Up here we have yellow jacket wasps, and they are miserable, aggressive little buggers that will sting without provocation. They're even worse (positively psycho) in the fall when they have nothing to lose and are going after fruit and anything sweet and fermenty. There is no question of live and let live with these little monsters; they won't, so I don't either.
On the other hand, the bald-faced hornets we have up here are formidable but don't generally bother people unless their nests are threatened. Then, they are bloody dangerous.
There are other wasps such as paper wasps that only defend a threatened nest. Otherwise they leave you alone; and they are quite effective pollinators to boot.
Before taking out a yellowjacket wasp nest or a hornet nest, I try to thin their numbers down.
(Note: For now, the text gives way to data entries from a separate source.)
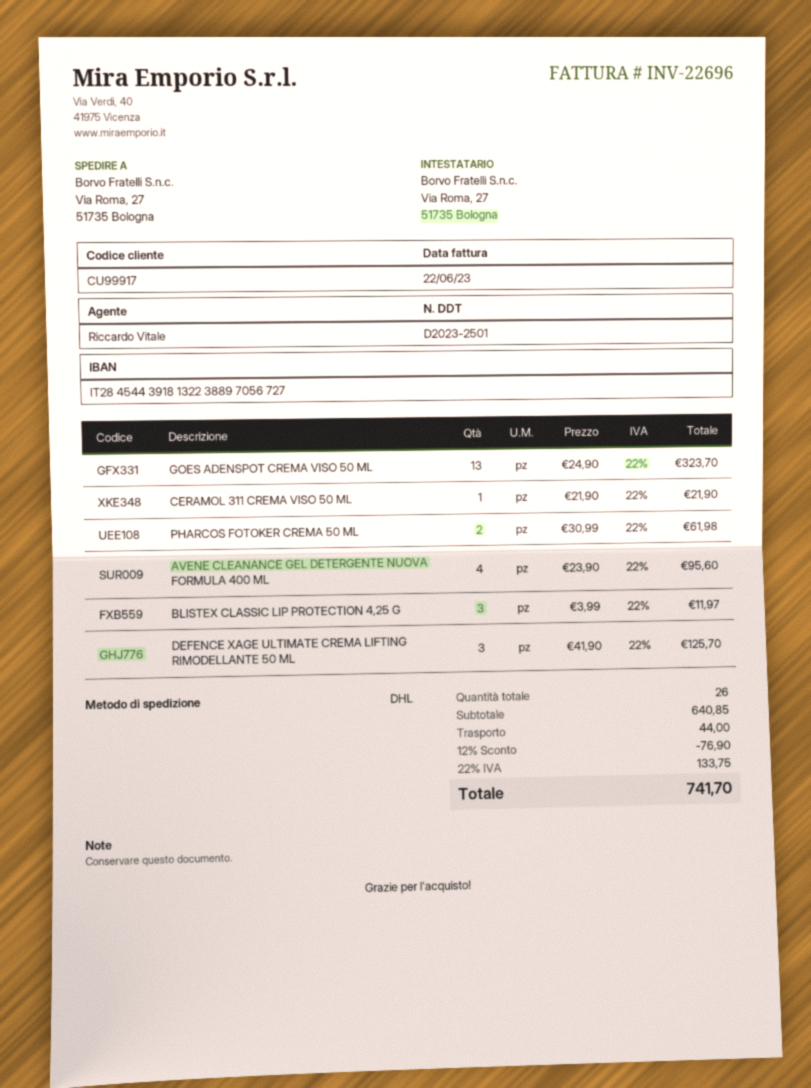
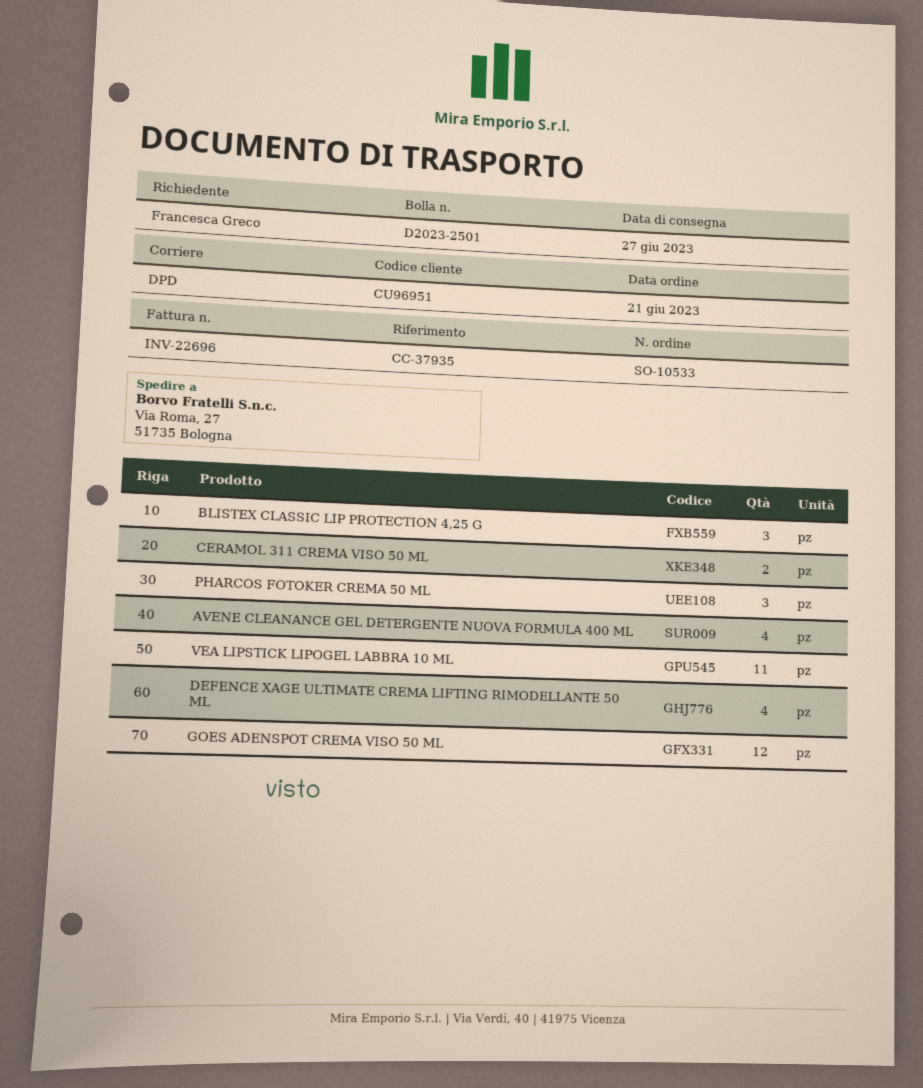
customer number: CU99917 -> CU96951
shipping method: DHL -> DPD
GOES ADENSPOT CREMA VISO 50 ML: 13 -> 12
CERAMOL 311 CREMA VISO 50 ML: 1 -> 2
PHARCOS FOTOKER CREMA 50 ML: 2 -> 3
DEFENCE XAGE ULTIMATE CREMA LIFTING RIMODELLANTE 50 ML: 3 -> 4
VEA LIPSTICK LIPOGEL LABBRA 10 ML: none -> 11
A trap made from an 2-litre soda pop bottle with some sweet Coke (non diet) and ripe fruit in the bottom can catch hundreds if hung near their nest. I have seen several of these full to the brim near a hornet nest that was too close for comfort.
One year, we had an unbelievable explosion of yellow jacket wasps. It was a drought year, and birds and bees couldn't get anywhere near the bird baths that I keep filled no matter what. Every surface was literally encrusted with desperate wasps. So I got out my biggest shop vac and a 10-12 foot length of pipe and vacuumed up thousands and thousands. I tracked down a couple of big ground nests that were the source of most of them. In a damp year, I would just pour a cup of white gas down the hole, wait for a fuel-air mix, and throw in a flaming torch (whump! fixed). But the drought made that far too dangerous, so I carefully put an even longer pipe next to their hole and connected the shop vac. It ran all day, and across the yard I could hear the rattle of the little buggers bouncing down the pipe. At dusk, I pulled the pipe in and sucked up a cup of straight bleach. Problem solved. For late season nests, I wait for a morning where there's a light frost and they can't really move. I knock the whole works into a garbage bin with a tight lid and let the weather do the rest.
If desperate, though, I guess I would consider a bug bomb. Most of these (especially the less nasty varieties) have a shelf life of maybe a year, so an old can won't help much.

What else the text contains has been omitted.